• _What you will do_
Where the data below contains pictures, omit them; output the rest word for word.

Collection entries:
-- Opening Marker --
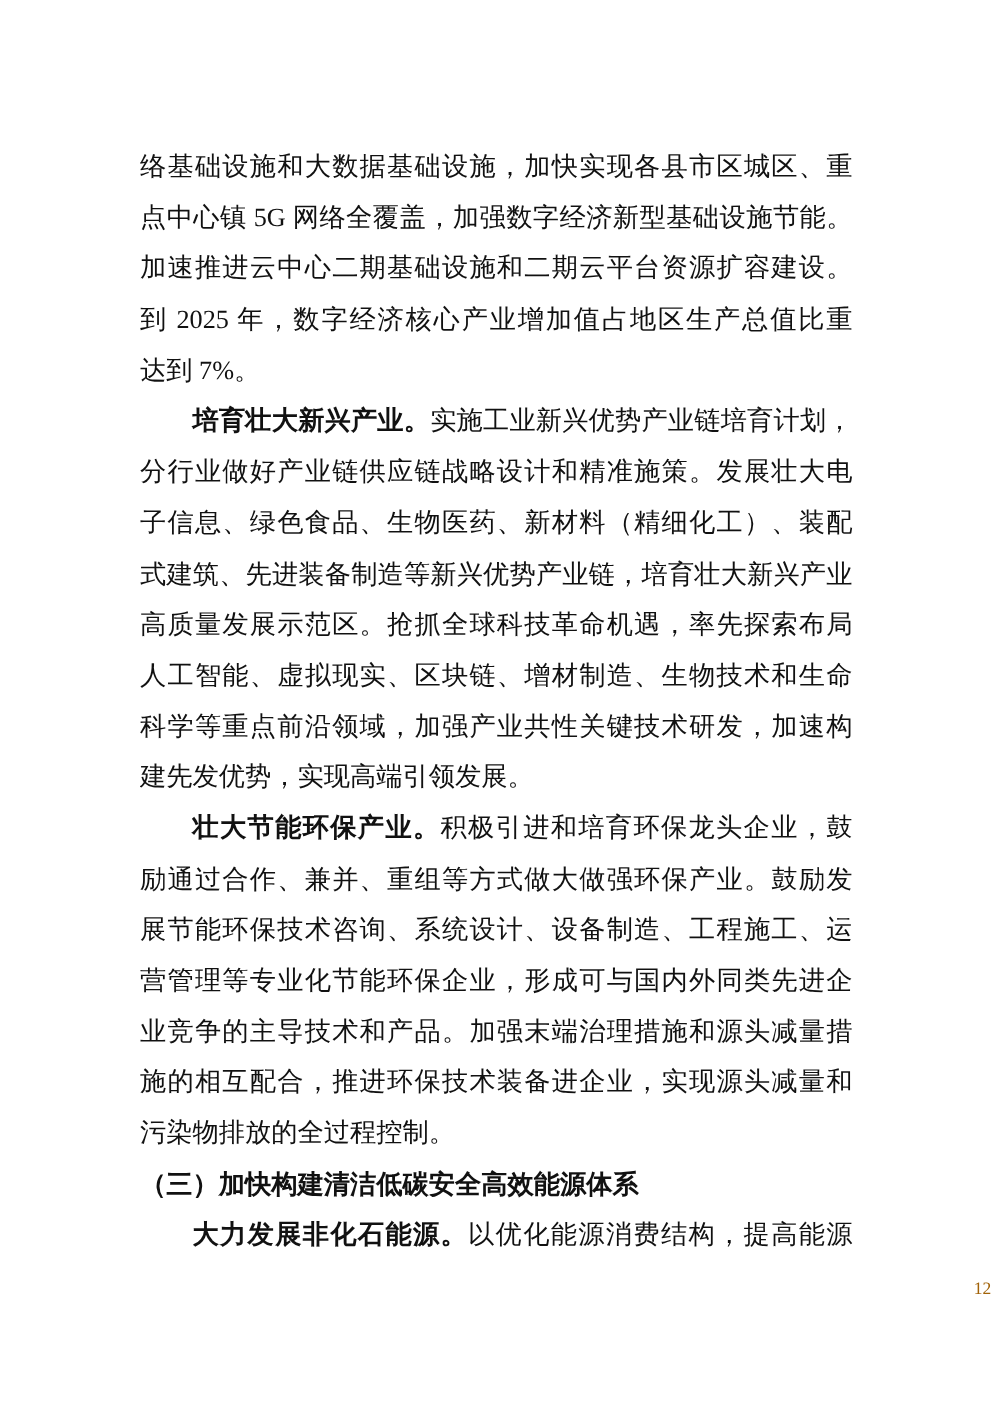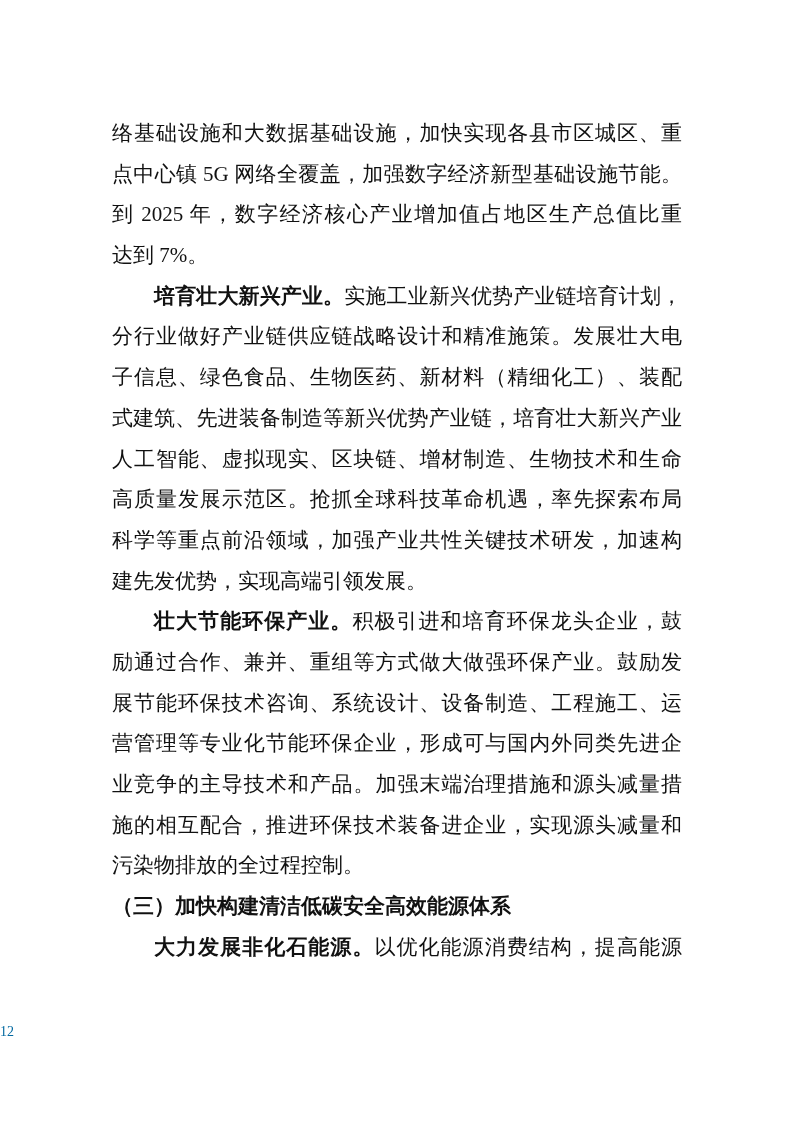--- a/index.html
+++ b/index.html
@@ -48,43 +48,44 @@
     text-align-last: left;
   }
   .line b {
     font-weight: bold;
   }
   .page-number {
     position: absolute;
     top: 1022px;
     left: 0;
     width: 100%;
-    text-align: left;
+    text-align: right;
     font-size: 14px;
     line-height: 20px;
-    color: #0369a1;
+    color: #a16207;
   }
 </style>
 </head>
 <body>
 
 <div class="page">
   <div class="text-block">
 
     <div class="line">络基础设施和大数据基础设施，加快实现各县市区城区、重</div>
     <div class="line">点中心镇 5G 网络全覆盖，加强数字经济新型基础设施节能。</div>
+    <div class="line">加速推进云中心二期基础设施和二期云平台资源扩容建设。</div>
     <div class="line">到 2025 年，数字经济核心产业增加值占地区生产总值比重</div>
     <div class="line lastline">达到 7%。</div>
 
     <div class="line indent"><b>培育壮大新兴产业。</b><span>实施工业新兴优势产业链培育计划，</span></div>
     <div class="line">分行业做好产业链供应链战略设计和精准施策。发展壮大电</div>
     <div class="line">子信息、绿色食品、生物医药、新材料（精细化工）、装配</div>
     <div class="line">式建筑、先进装备制造等新兴优势产业链，培育壮大新兴产业</div>
+    <div class="line">高质量发展示范区。抢抓全球科技革命机遇，率先探索布局</div>
     <div class="line">人工智能、虚拟现实、区块链、增材制造、生物技术和生命</div>
-    <div class="line">高质量发展示范区。抢抓全球科技革命机遇，率先探索布局</div>
     <div class="line">科学等重点前沿领域，加强产业共性关键技术研发，加速构</div>
     <div class="line lastline">建先发优势，实现高端引领发展。</div>
 
     <div class="line indent"><b>壮大节能环保产业。</b><span>积极引进和培育环保龙头企业，鼓</span></div>
     <div class="line">励通过合作、兼并、重组等方式做大做强环保产业。鼓励发</div>
     <div class="line">展节能环保技术咨询、系统设计、设备制造、工程施工、运</div>
     <div class="line">营管理等专业化节能环保企业，形成可与国内外同类先进企</div>
     <div class="line">业竞争的主导技术和产品。加强末端治理措施和源头减量措</div>
     <div class="line">施的相互配合，推进环保技术装备进企业，实现源头减量和</div>
     <div class="line lastline">污染物排放的全过程控制。</div>

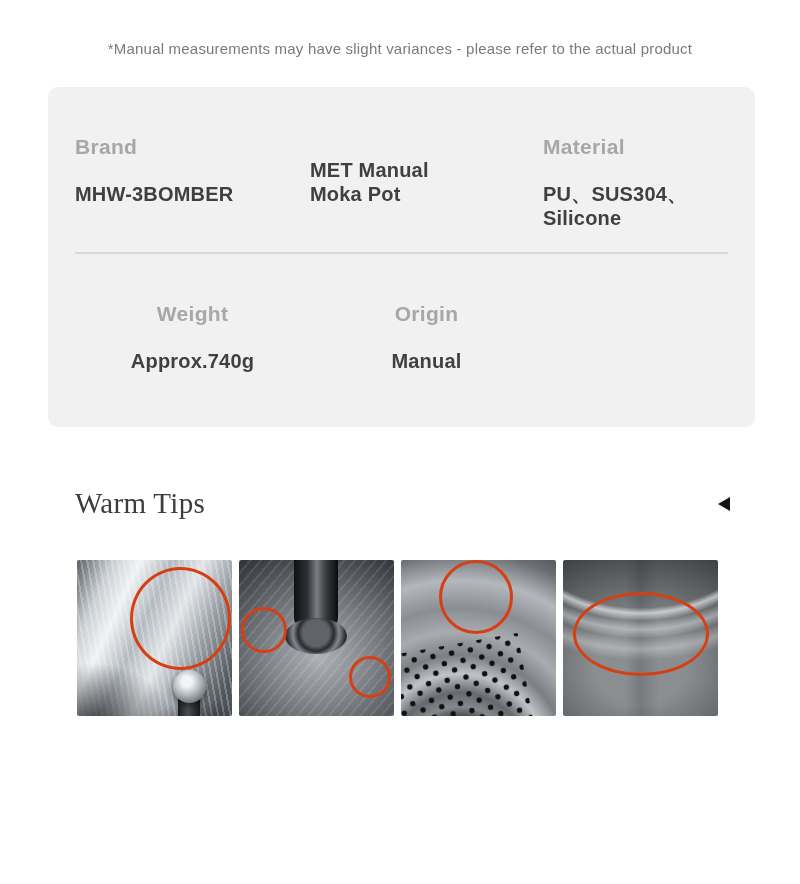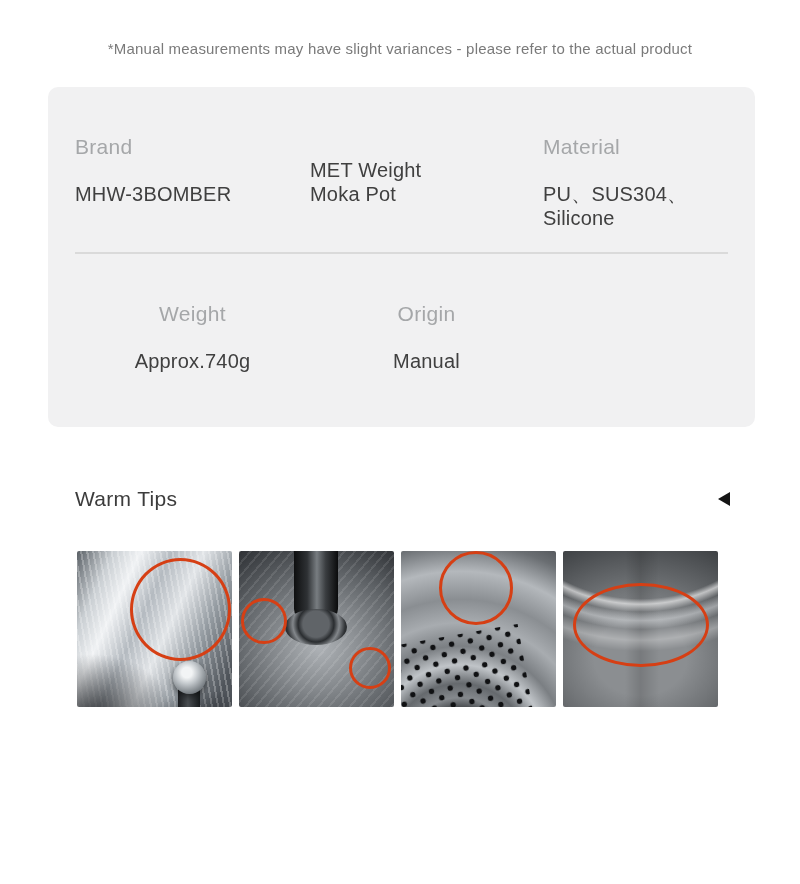--- a/index.html
+++ b/index.html
@@ -25,20 +25,21 @@
   .spec-card {
     margin: 30px 45px 0 48px;
     height: 340px;
     background: #f1f1f2;
     border-radius: 10px;
     padding: 48px 27px 0 27px;
   }
   .spec-row {
     display: grid;
     grid-template-columns: 235px 233px 1fr;
+    font-weight: bold;
   }
   .spec-label {
     font-size: 21px;
     color: #a5a7a9;
     letter-spacing: 0.3px;
   }
   .spec-value {
     margin-top: 23px;
     font-size: 20px;
     line-height: 1.22;
@@ -54,24 +55,25 @@
   }
   .spec-row.second { margin-top: 48px; text-align: center; }
   
   .tips { margin: 60px 70px 0 75px; }
   .tips-header {
     display: flex;
     justify-content: space-between;
     align-items: center;
   }
   .tips-title {
-    font-size: 21px;
+    font-size: 29px;
     font-weight: 500;
     color: #3c3c3c;
     letter-spacing: 0.3px;
+    font-family: Liberation Serif, serif;
   }
   .tri {
     width: 0; height: 0;
     border-top: 7px solid transparent;
     border-bottom: 7px solid transparent;
     border-right: 12px solid #151515;
   }
   .tips-body {
     margin-top: 32px;
     width: 655px;
@@ -167,21 +169,21 @@
 
   <p class="disclaimer">*Manual measurements may have slight variances - please refer to the actual product</p>
 
   <section class="spec-card">
     <div class="spec-row">
       <div class="spec-cell">
         <div class="spec-label">Brand</div>
         <div class="spec-value">MHW-3BOMBER</div>
       </div>
       <div class="spec-cell">
-        <div class="spec-value val-name">MET Weight Moka Pot</div>
+        <div class="spec-value val-name">MET Manual Moka Pot</div>
       </div>
       <div class="spec-cell">
         <div class="spec-label">Material</div>
         <div class="spec-value val-material">PU、SUS304、Silicone</div>
       </div>
     </div>
 
     <div class="divider"></div>
 
     <div class="spec-row second">

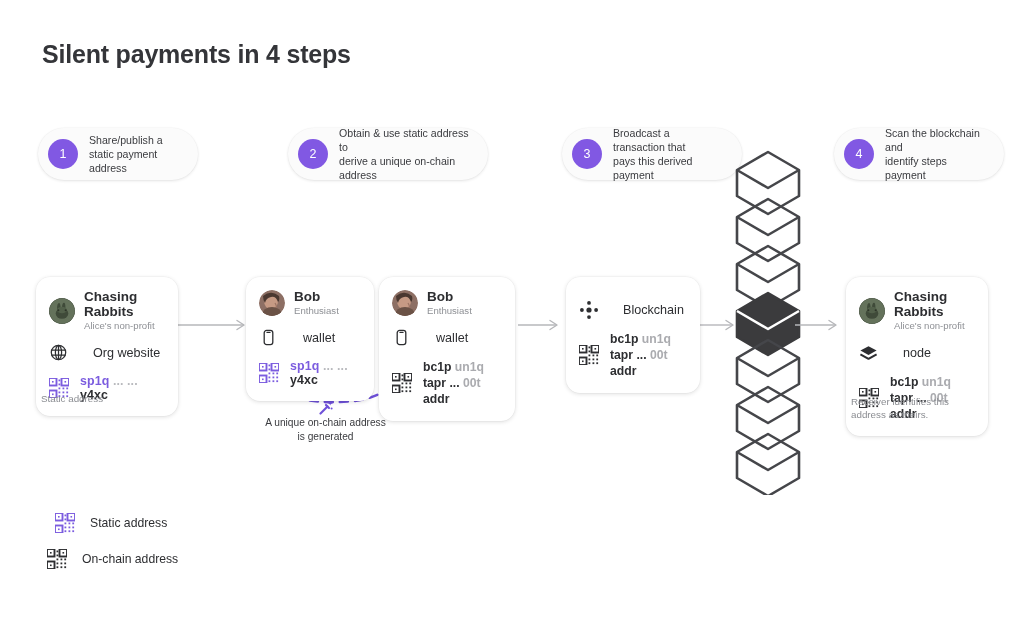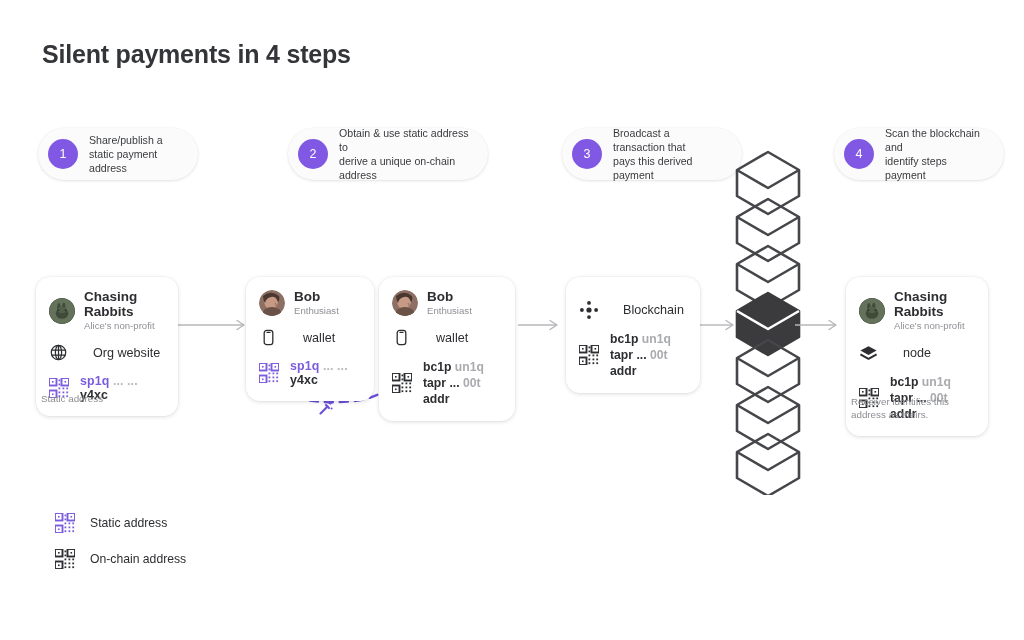--- a/index.html
+++ b/index.html
@@ -165,20 +165,22 @@
   </svg>
 
   <svg class="abs" style="left:318px; top:400px;" width="16" height="16" viewBox="0 0 16 16">
     <path d="M2.5 13.5 L9.5 6.5" stroke="#6f51d9" stroke-width="2.2" stroke-linecap="round"></path>
     <path d="M8 5 L11 8" stroke="#6f51d9" stroke-width="2.2" stroke-linecap="round"></path>
     <path d="M12.2 1.2 l.6 1.6 1.6 .6 -1.6 .6 -.6 1.6 -.6 -1.6 -1.6 -.6 1.6 -.6 Z" fill="#6f51d9"></path>
     <circle cx="7.4" cy="2.3" r="1" fill="#6f51d9"></circle>
     <circle cx="13.6" cy="8.6" r="1" fill="#6f51d9"></circle>
   </svg>
 
+  <div class="abs dash-caption" style="left:258px; top:416px; width:135px;">A unique on-chain address
+is generated</div>
 
   <div class="abs card" style="left:36px; top:277px; width:142px;">
     <div class="card-head">
       <div class="avatar">
         <svg width="26" height="26" viewBox="0 0 26 26">
           <circle cx="13" cy="13" r="13" fill="#64725b"></circle>
           <circle cx="13" cy="13" r="13" fill="none" stroke="#4b5645" stroke-width="1"></circle>
           <path d="M8 11 q0-6 2-6 q1.5 0 1.6 5.2" fill="#3f4a39"></path>
           <path d="M13 10.2 q0-5.5 2-5.5 q1.6 0 1.4 5.6" fill="#3f4a39"></path>
           <ellipse cx="13" cy="15.5" rx="6.3" ry="5.2" fill="#3f4a39"></ellipse>
@@ -496,21 +498,21 @@
         <rect x="13.5" y="13.5" width="1.8" height="1.8" fill="#7b5cdf"></rect>
         <rect x="17.3" y="13.5" width="1.8" height="1.8" fill="#7b5cdf"></rect>
         <rect x="9.5" y="17.3" width="1.8" height="1.8" fill="#7b5cdf"></rect>
         <rect x="13.5" y="17.3" width="1.8" height="1.8" fill="#7b5cdf"></rect>
         <rect x="17.3" y="17.3" width="1.8" height="1.8" fill="#7b5cdf"></rect>
       </svg>
     </span>
     <span class="legend-label">Static address</span>
   </div>
 
-  <div class="abs legend-item" style="left:55px; top:549px;">
+  <div class="abs legend-item" style="left:47px; top:549px;">
     <span class="qr">
       <svg width="20" height="20" viewBox="0 0 20 20">
         <rect x="0" y="0" width="7.5" height="7.5" fill="none" stroke="#2d2e31" stroke-width="1.9"></rect>
         <rect x="3" y="3" width="1.6" height="1.6" fill="#2d2e31"></rect>
         <rect x="12.5" y="0" width="7.5" height="7.5" fill="none" stroke="#2d2e31" stroke-width="1.9"></rect>
         <rect x="15.5" y="3" width="1.6" height="1.6" fill="#2d2e31"></rect>
         <rect x="0" y="12.5" width="7.5" height="7.5" fill="none" stroke="#2d2e31" stroke-width="1.9"></rect>
         <rect x="3" y="15.5" width="1.6" height="1.6" fill="#2d2e31"></rect>
         <rect x="9.5" y="1.5" width="1.8" height="1.8" fill="#2d2e31"></rect>
         <rect x="9.5" y="5.5" width="1.8" height="1.8" fill="#2d2e31"></rect>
-- Closing Marker --
• _Task result_
--- a/index.html
+++ b/index.html
@@ -48,43 +48,44 @@
     text-align-last: left;
   }
   .line b {
     font-weight: bold;
   }
   .page-number {
     position: absolute;
     top: 1022px;
     left: 0;
     width: 100%;
-    text-align: left;
+    text-align: right;
     font-size: 14px;
     line-height: 20px;
-    color: #0369a1;
+    color: #a16207;
   }
 </style>
 </head>
 <body>
 
 <div class="page">
   <div class="text-block">
 
     <div class="line">络基础设施和大数据基础设施，加快实现各县市区城区、重</div>
     <div class="line">点中心镇 5G 网络全覆盖，加强数字经济新型基础设施节能。</div>
+    <div class="line">加速推进云中心二期基础设施和二期云平台资源扩容建设。</div>
     <div class="line">到 2025 年，数字经济核心产业增加值占地区生产总值比重</div>
     <div class="line lastline">达到 7%。</div>
 
     <div class="line indent"><b>培育壮大新兴产业。</b><span>实施工业新兴优势产业链培育计划，</span></div>
     <div class="line">分行业做好产业链供应链战略设计和精准施策。发展壮大电</div>
     <div class="line">子信息、绿色食品、生物医药、新材料（精细化工）、装配</div>
     <div class="line">式建筑、先进装备制造等新兴优势产业链，培育壮大新兴产业</div>
+    <div class="line">高质量发展示范区。抢抓全球科技革命机遇，率先探索布局</div>
     <div class="line">人工智能、虚拟现实、区块链、增材制造、生物技术和生命</div>
-    <div class="line">高质量发展示范区。抢抓全球科技革命机遇，率先探索布局</div>
     <div class="line">科学等重点前沿领域，加强产业共性关键技术研发，加速构</div>
     <div class="line lastline">建先发优势，实现高端引领发展。</div>
 
     <div class="line indent"><b>壮大节能环保产业。</b><span>积极引进和培育环保龙头企业，鼓</span></div>
     <div class="line">励通过合作、兼并、重组等方式做大做强环保产业。鼓励发</div>
     <div class="line">展节能环保技术咨询、系统设计、设备制造、工程施工、运</div>
     <div class="line">营管理等专业化节能环保企业，形成可与国内外同类先进企</div>
     <div class="line">业竞争的主导技术和产品。加强末端治理措施和源头减量措</div>
     <div class="line">施的相互配合，推进环保技术装备进企业，实现源头减量和</div>
     <div class="line lastline">污染物排放的全过程控制。</div>

--- a/index.html
+++ b/index.html
@@ -25,20 +25,21 @@
   .spec-card {
     margin: 30px 45px 0 48px;
     height: 340px;
     background: #f1f1f2;
     border-radius: 10px;
     padding: 48px 27px 0 27px;
   }
   .spec-row {
     display: grid;
     grid-template-columns: 235px 233px 1fr;
+    font-weight: bold;
   }
   .spec-label {
     font-size: 21px;
     color: #a5a7a9;
     letter-spacing: 0.3px;
   }
   .spec-value {
     margin-top: 23px;
     font-size: 20px;
     line-height: 1.22;
@@ -54,24 +55,25 @@
   }
   .spec-row.second { margin-top: 48px; text-align: center; }
   
   .tips { margin: 60px 70px 0 75px; }
   .tips-header {
     display: flex;
     justify-content: space-between;
     align-items: center;
   }
   .tips-title {
-    font-size: 21px;
+    font-size: 29px;
     font-weight: 500;
     color: #3c3c3c;
     letter-spacing: 0.3px;
+    font-family: Liberation Serif, serif;
   }
   .tri {
     width: 0; height: 0;
     border-top: 7px solid transparent;
     border-bottom: 7px solid transparent;
     border-right: 12px solid #151515;
   }
   .tips-body {
     margin-top: 32px;
     width: 655px;
@@ -167,21 +169,21 @@
 
   <p class="disclaimer">*Manual measurements may have slight variances - please refer to the actual product</p>
 
   <section class="spec-card">
     <div class="spec-row">
       <div class="spec-cell">
         <div class="spec-label">Brand</div>
         <div class="spec-value">MHW-3BOMBER</div>
       </div>
       <div class="spec-cell">
-        <div class="spec-value val-name">MET Weight Moka Pot</div>
+        <div class="spec-value val-name">MET Manual Moka Pot</div>
       </div>
       <div class="spec-cell">
         <div class="spec-label">Material</div>
         <div class="spec-value val-material">PU、SUS304、Silicone</div>
       </div>
     </div>
 
     <div class="divider"></div>
 
     <div class="spec-row second">

--- a/index.html
+++ b/index.html
@@ -165,20 +165,22 @@
   </svg>
 
   <svg class="abs" style="left:318px; top:400px;" width="16" height="16" viewBox="0 0 16 16">
     <path d="M2.5 13.5 L9.5 6.5" stroke="#6f51d9" stroke-width="2.2" stroke-linecap="round"></path>
     <path d="M8 5 L11 8" stroke="#6f51d9" stroke-width="2.2" stroke-linecap="round"></path>
     <path d="M12.2 1.2 l.6 1.6 1.6 .6 -1.6 .6 -.6 1.6 -.6 -1.6 -1.6 -.6 1.6 -.6 Z" fill="#6f51d9"></path>
     <circle cx="7.4" cy="2.3" r="1" fill="#6f51d9"></circle>
     <circle cx="13.6" cy="8.6" r="1" fill="#6f51d9"></circle>
   </svg>
 
+  <div class="abs dash-caption" style="left:258px; top:416px; width:135px;">A unique on-chain address
+is generated</div>
 
   <div class="abs card" style="left:36px; top:277px; width:142px;">
     <div class="card-head">
       <div class="avatar">
         <svg width="26" height="26" viewBox="0 0 26 26">
           <circle cx="13" cy="13" r="13" fill="#64725b"></circle>
           <circle cx="13" cy="13" r="13" fill="none" stroke="#4b5645" stroke-width="1"></circle>
           <path d="M8 11 q0-6 2-6 q1.5 0 1.6 5.2" fill="#3f4a39"></path>
           <path d="M13 10.2 q0-5.5 2-5.5 q1.6 0 1.4 5.6" fill="#3f4a39"></path>
           <ellipse cx="13" cy="15.5" rx="6.3" ry="5.2" fill="#3f4a39"></ellipse>
@@ -496,21 +498,21 @@
         <rect x="13.5" y="13.5" width="1.8" height="1.8" fill="#7b5cdf"></rect>
         <rect x="17.3" y="13.5" width="1.8" height="1.8" fill="#7b5cdf"></rect>
         <rect x="9.5" y="17.3" width="1.8" height="1.8" fill="#7b5cdf"></rect>
         <rect x="13.5" y="17.3" width="1.8" height="1.8" fill="#7b5cdf"></rect>
         <rect x="17.3" y="17.3" width="1.8" height="1.8" fill="#7b5cdf"></rect>
       </svg>
     </span>
     <span class="legend-label">Static address</span>
   </div>
 
-  <div class="abs legend-item" style="left:55px; top:549px;">
+  <div class="abs legend-item" style="left:47px; top:549px;">
     <span class="qr">
       <svg width="20" height="20" viewBox="0 0 20 20">
         <rect x="0" y="0" width="7.5" height="7.5" fill="none" stroke="#2d2e31" stroke-width="1.9"></rect>
         <rect x="3" y="3" width="1.6" height="1.6" fill="#2d2e31"></rect>
         <rect x="12.5" y="0" width="7.5" height="7.5" fill="none" stroke="#2d2e31" stroke-width="1.9"></rect>
         <rect x="15.5" y="3" width="1.6" height="1.6" fill="#2d2e31"></rect>
         <rect x="0" y="12.5" width="7.5" height="7.5" fill="none" stroke="#2d2e31" stroke-width="1.9"></rect>
         <rect x="3" y="15.5" width="1.6" height="1.6" fill="#2d2e31"></rect>
         <rect x="9.5" y="1.5" width="1.8" height="1.8" fill="#2d2e31"></rect>
         <rect x="9.5" y="5.5" width="1.8" height="1.8" fill="#2d2e31"></rect>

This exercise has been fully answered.